## WHAT YOU NEED TO DO
Find the line below with "left: 168px ->" and the line with "top: 59px ->". Output exactly those lines and everything between them, leaving out the pictures.

## RECORDS FOR THE EXERCISE
-- -- --

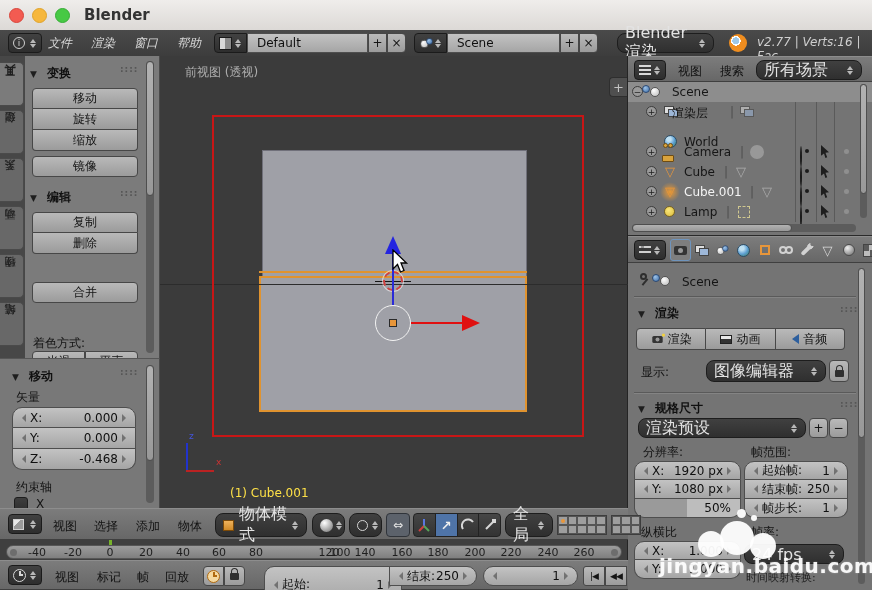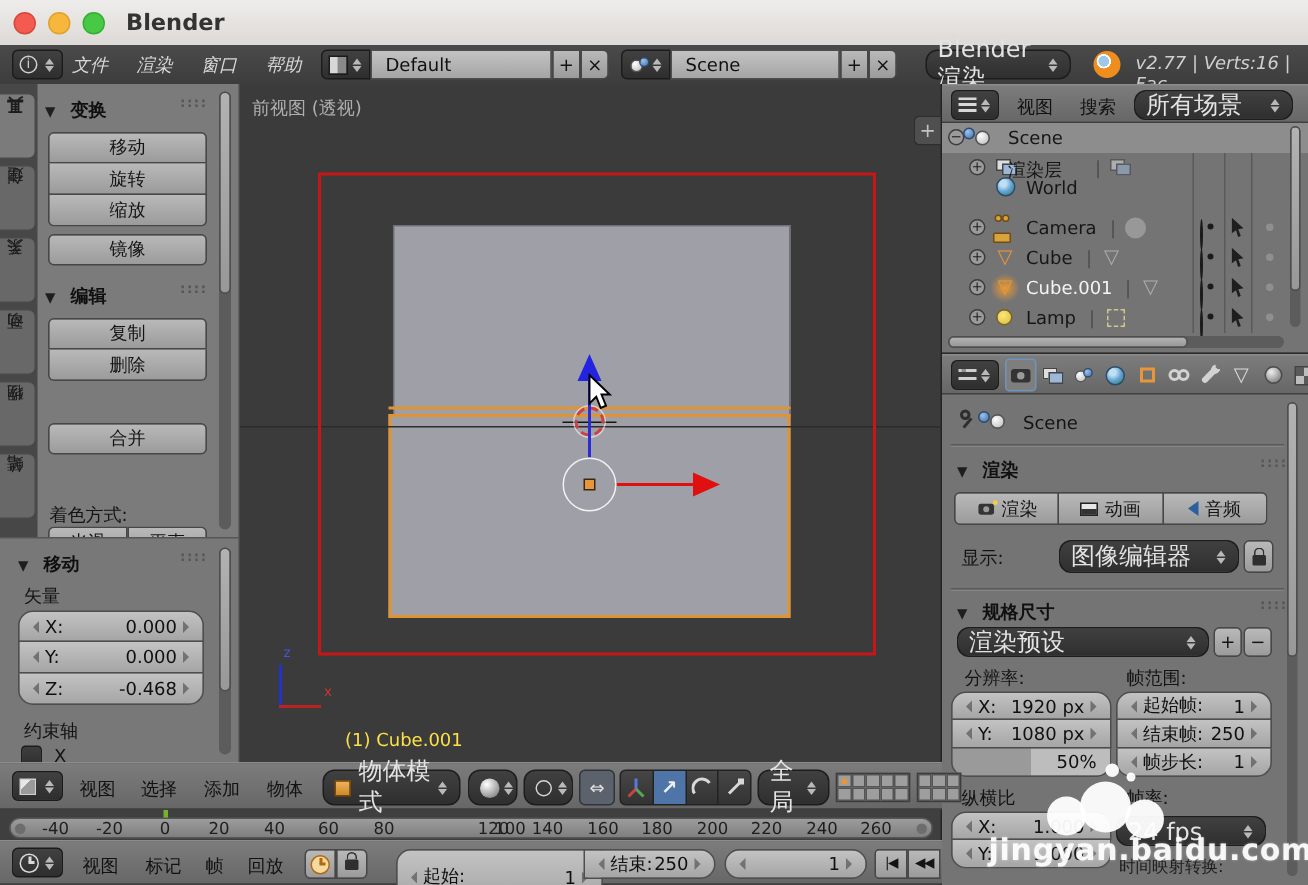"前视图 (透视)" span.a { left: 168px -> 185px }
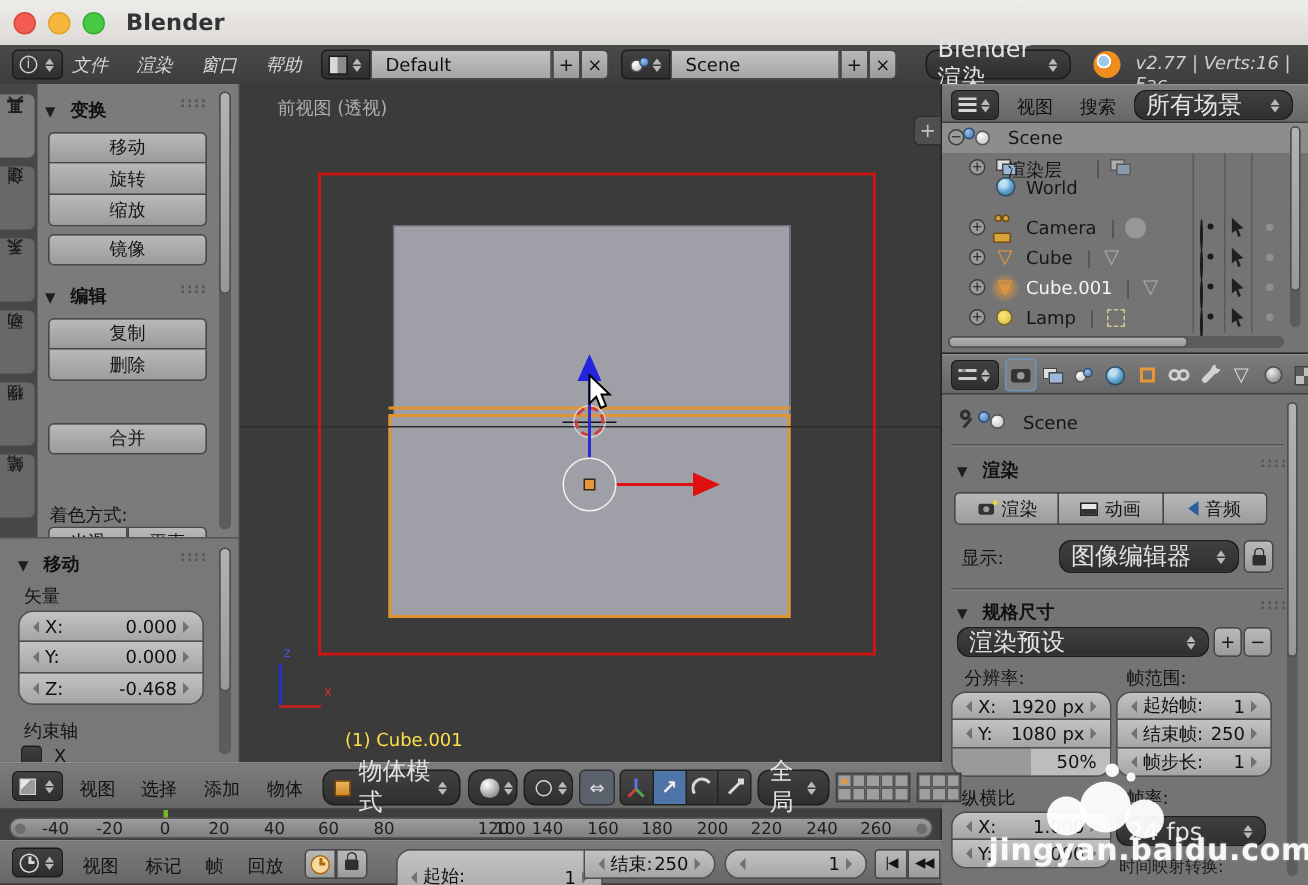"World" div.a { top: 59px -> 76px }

-- -- --

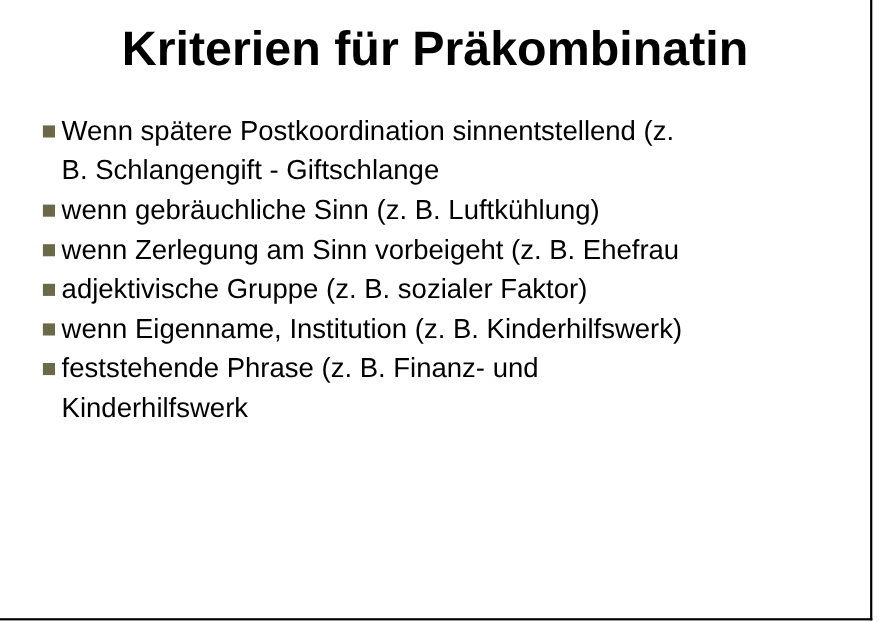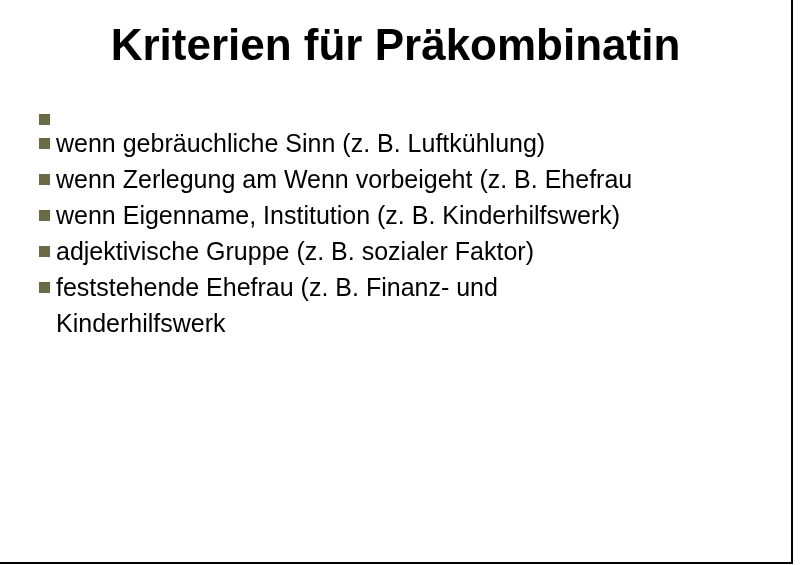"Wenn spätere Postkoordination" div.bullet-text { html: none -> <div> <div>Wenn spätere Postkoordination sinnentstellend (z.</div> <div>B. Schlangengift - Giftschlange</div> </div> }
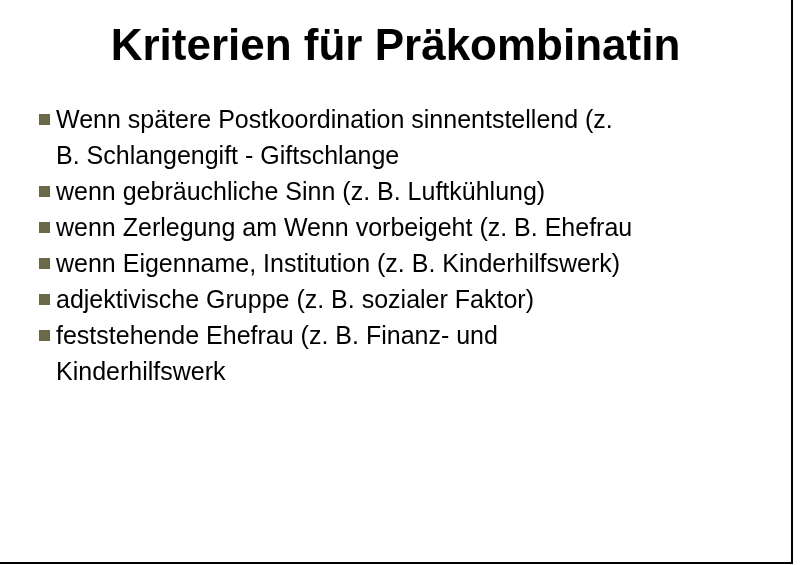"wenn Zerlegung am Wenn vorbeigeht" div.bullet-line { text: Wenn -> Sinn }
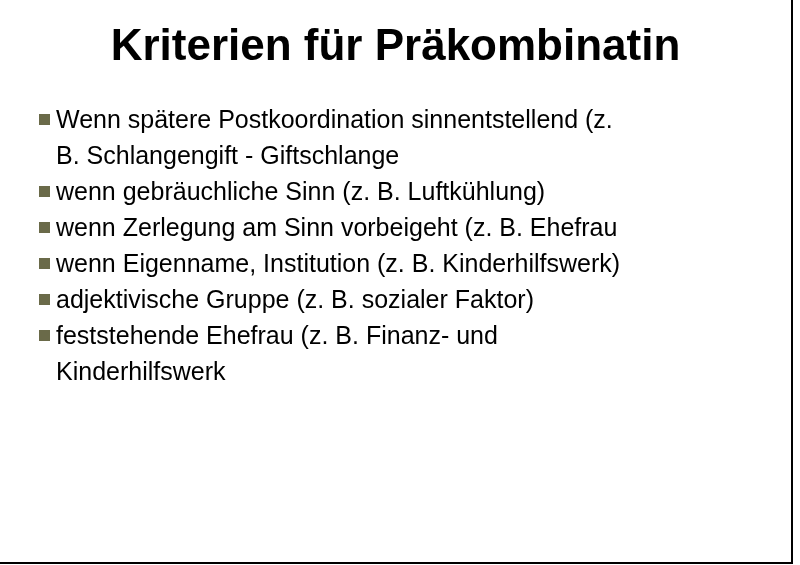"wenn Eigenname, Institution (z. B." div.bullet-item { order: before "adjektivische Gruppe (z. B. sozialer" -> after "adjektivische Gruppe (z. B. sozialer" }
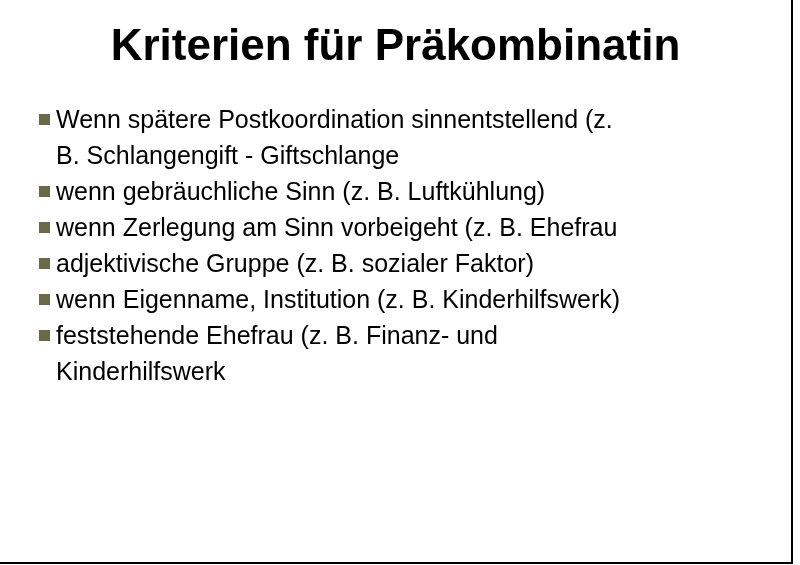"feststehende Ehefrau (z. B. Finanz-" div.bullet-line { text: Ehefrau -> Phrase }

-- -- --

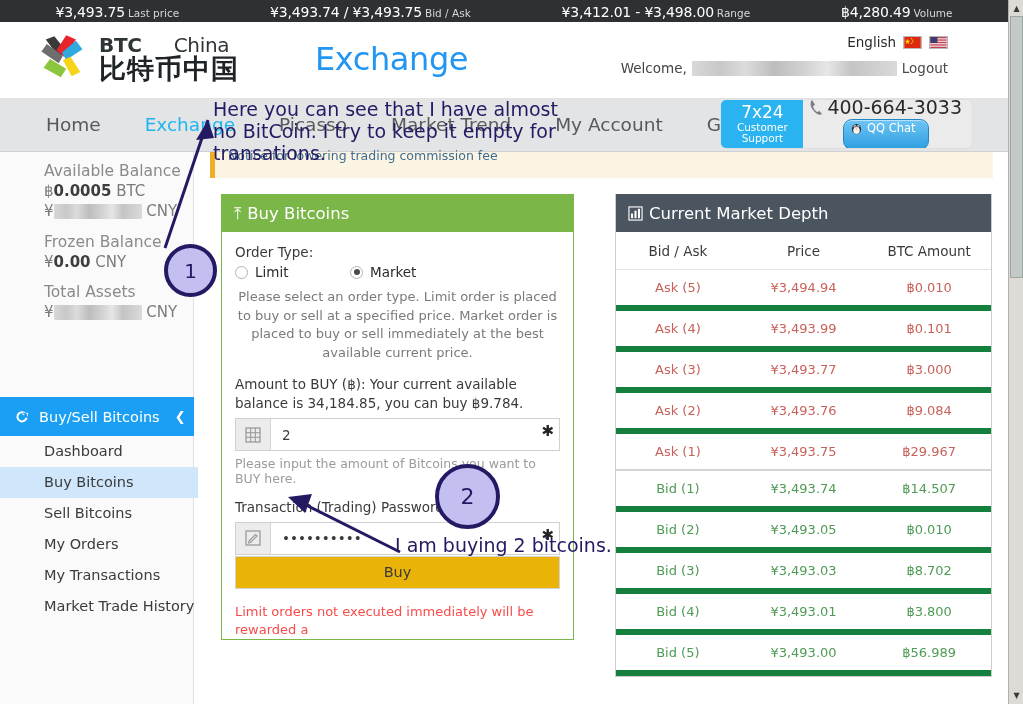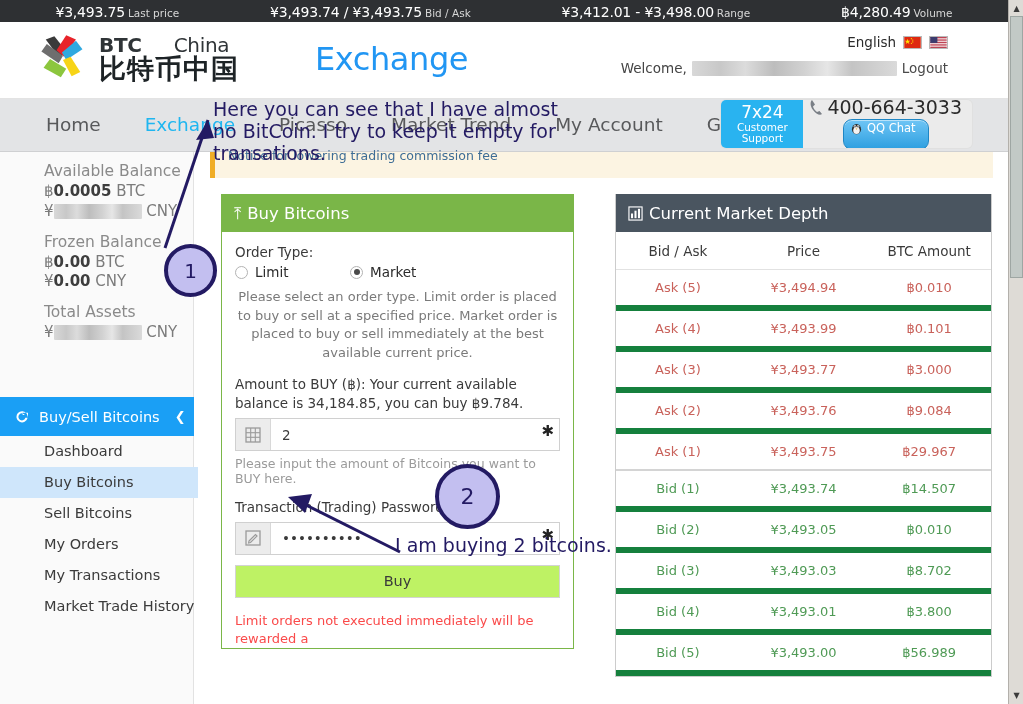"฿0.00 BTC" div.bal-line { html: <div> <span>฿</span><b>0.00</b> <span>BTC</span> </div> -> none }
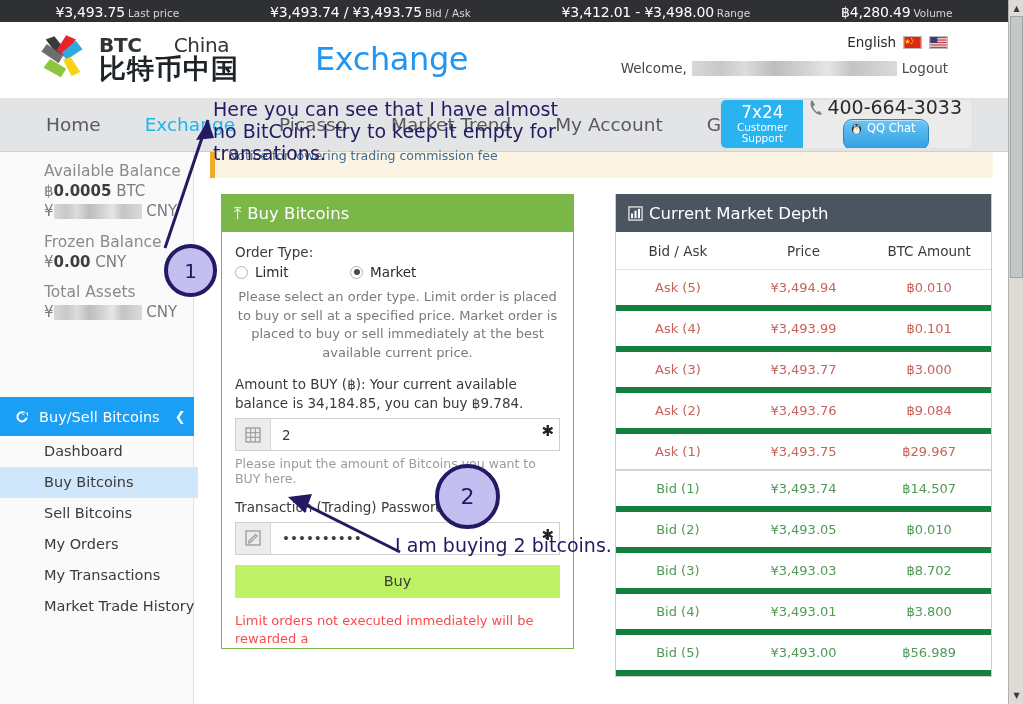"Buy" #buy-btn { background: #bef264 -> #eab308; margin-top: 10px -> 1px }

-- -- --

## YOUR RESPONSE
"前视图 (透视)" span.a { left: 168px -> 185px }
"World" div.a { top: 59px -> 76px }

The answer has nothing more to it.